### INSTRUCTIONS TO FOLLOW
What is needed is an exact repeat of the entries, with no pictures in it.
------ DATA SHOWN
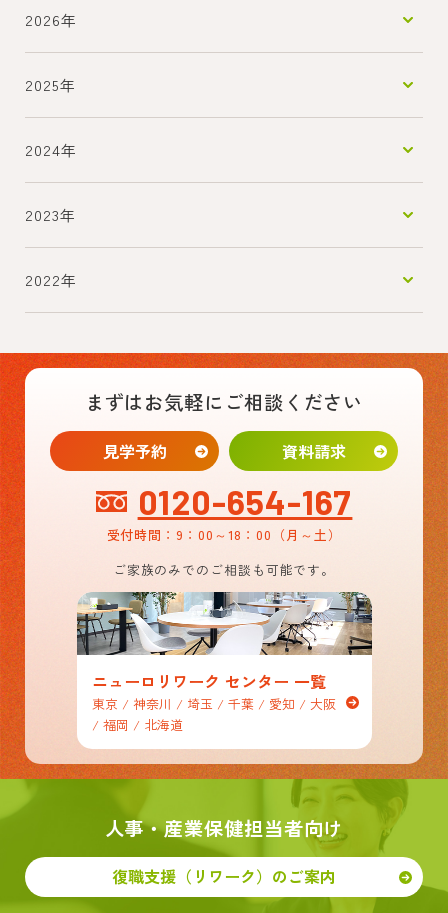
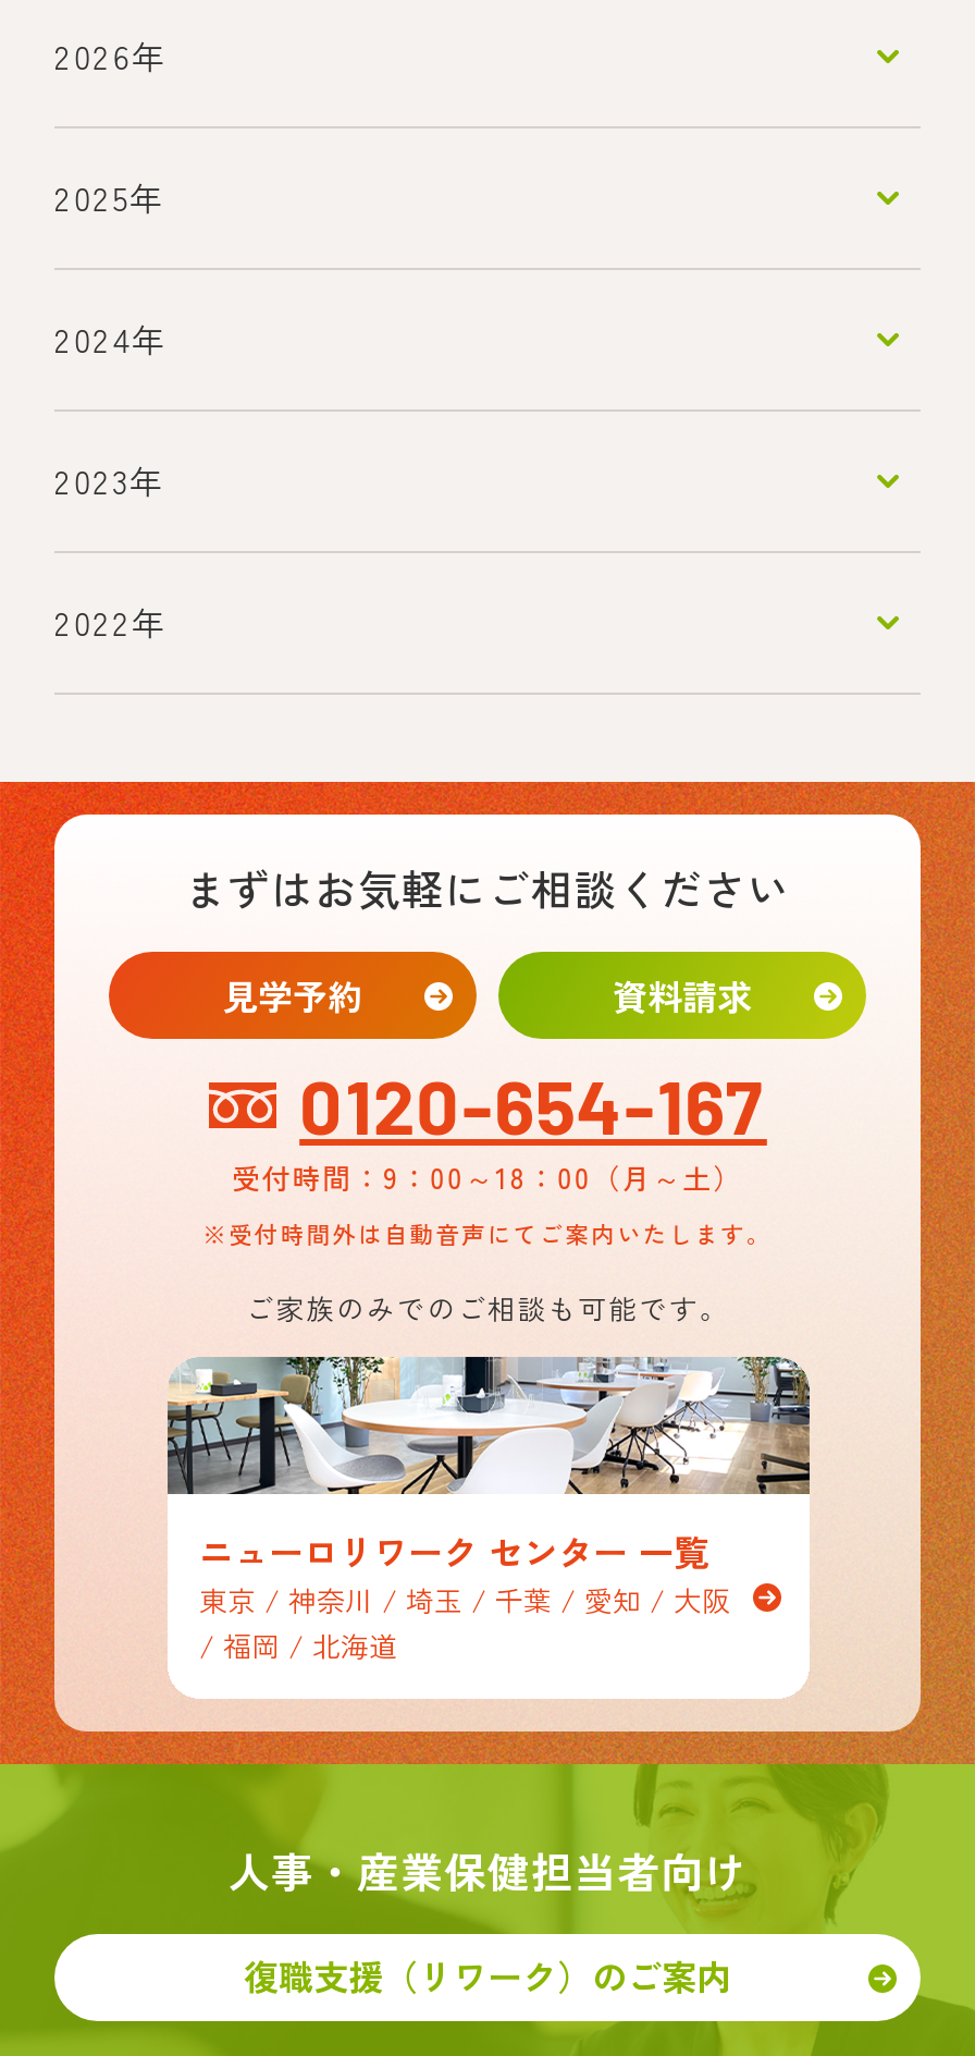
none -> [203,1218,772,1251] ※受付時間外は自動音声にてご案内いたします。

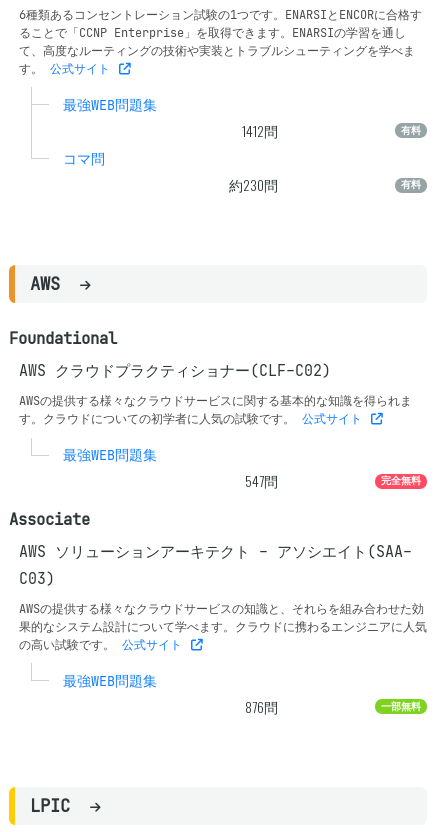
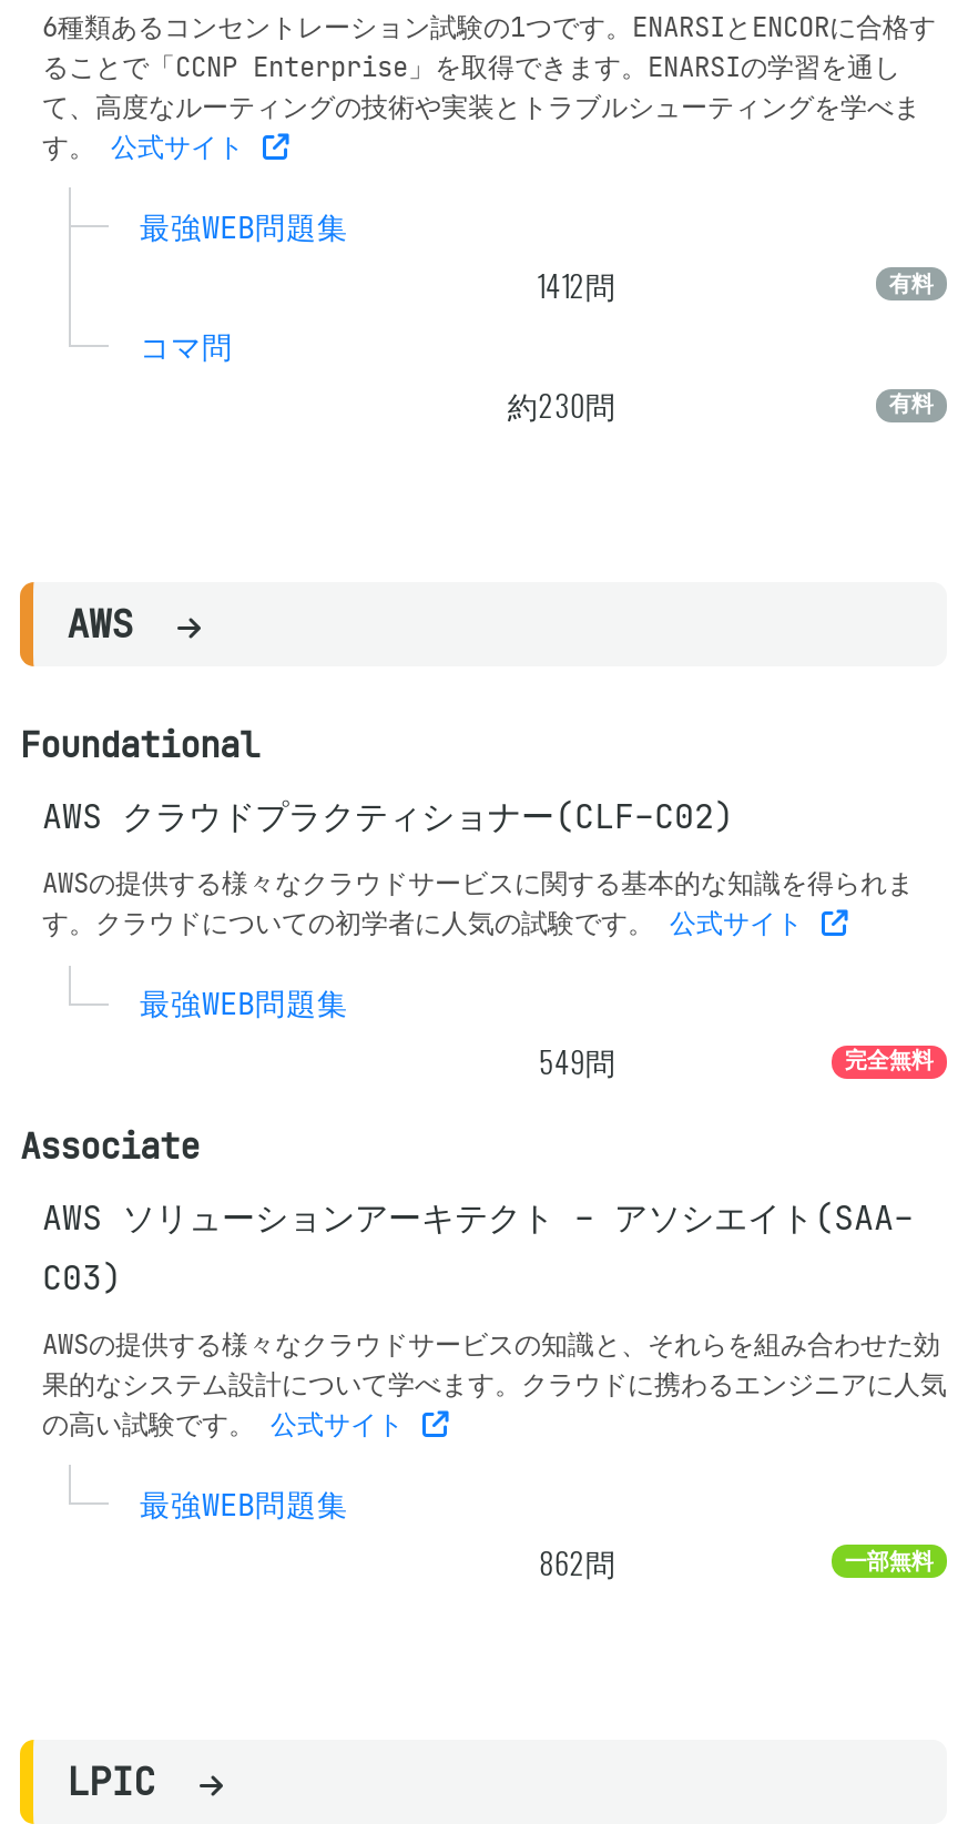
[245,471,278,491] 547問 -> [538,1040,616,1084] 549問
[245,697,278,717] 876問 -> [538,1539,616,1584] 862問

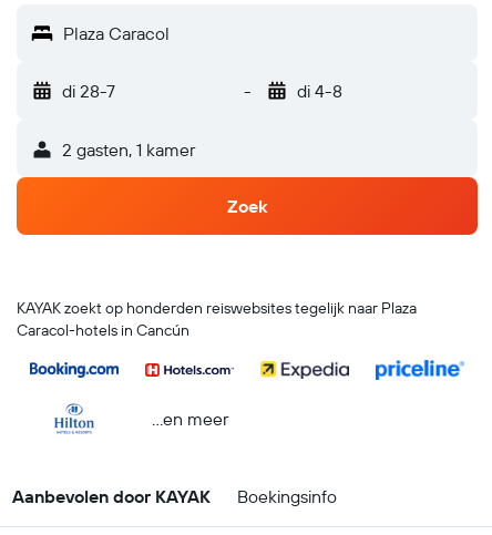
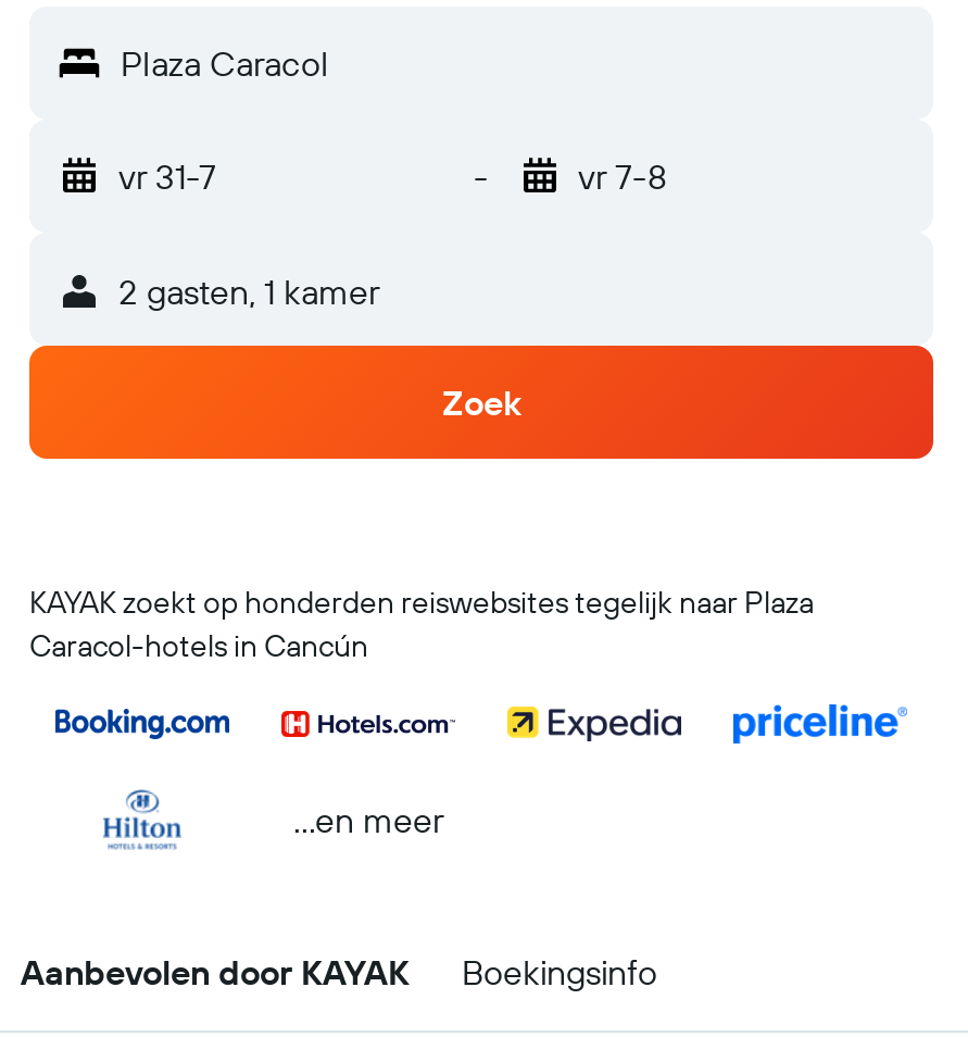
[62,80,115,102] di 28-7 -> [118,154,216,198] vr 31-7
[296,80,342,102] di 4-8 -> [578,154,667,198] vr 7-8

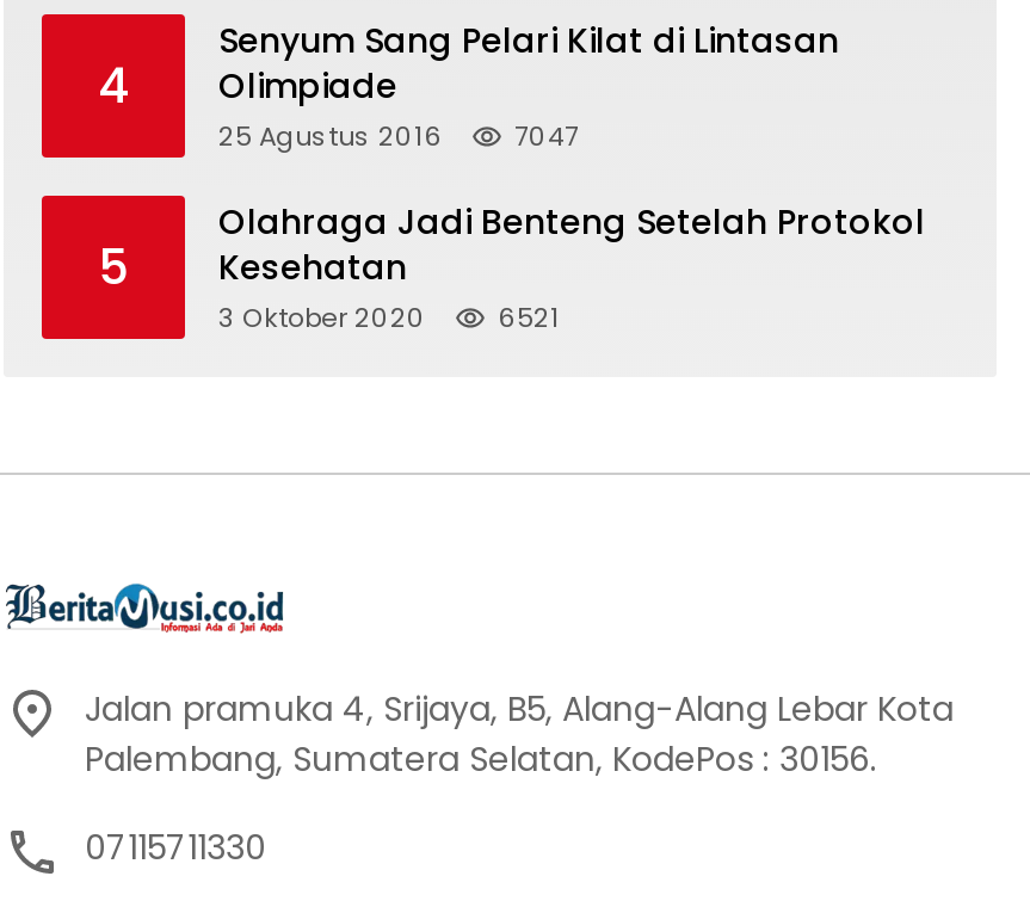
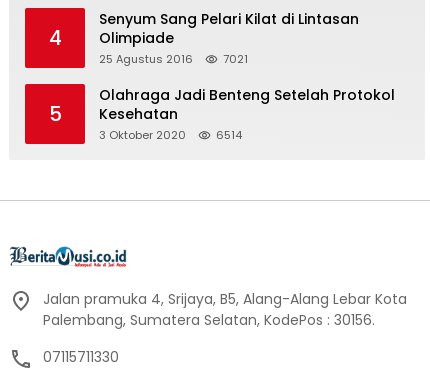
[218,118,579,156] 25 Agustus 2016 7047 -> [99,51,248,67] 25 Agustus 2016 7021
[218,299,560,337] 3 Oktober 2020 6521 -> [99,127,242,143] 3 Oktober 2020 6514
------------
### FINISHED EXERCISE
none -> [203,1218,772,1251] ※受付時間外は自動音声にてご案内いたします。

[245,471,278,491] 547問 -> [538,1040,616,1084] 549問
[245,697,278,717] 876問 -> [538,1539,616,1584] 862問

[62,80,115,102] di 28-7 -> [118,154,216,198] vr 31-7
[296,80,342,102] di 4-8 -> [578,154,667,198] vr 7-8

[218,118,579,156] 25 Agustus 2016 7047 -> [99,51,248,67] 25 Agustus 2016 7021
[218,299,560,337] 3 Oktober 2020 6521 -> [99,127,242,143] 3 Oktober 2020 6514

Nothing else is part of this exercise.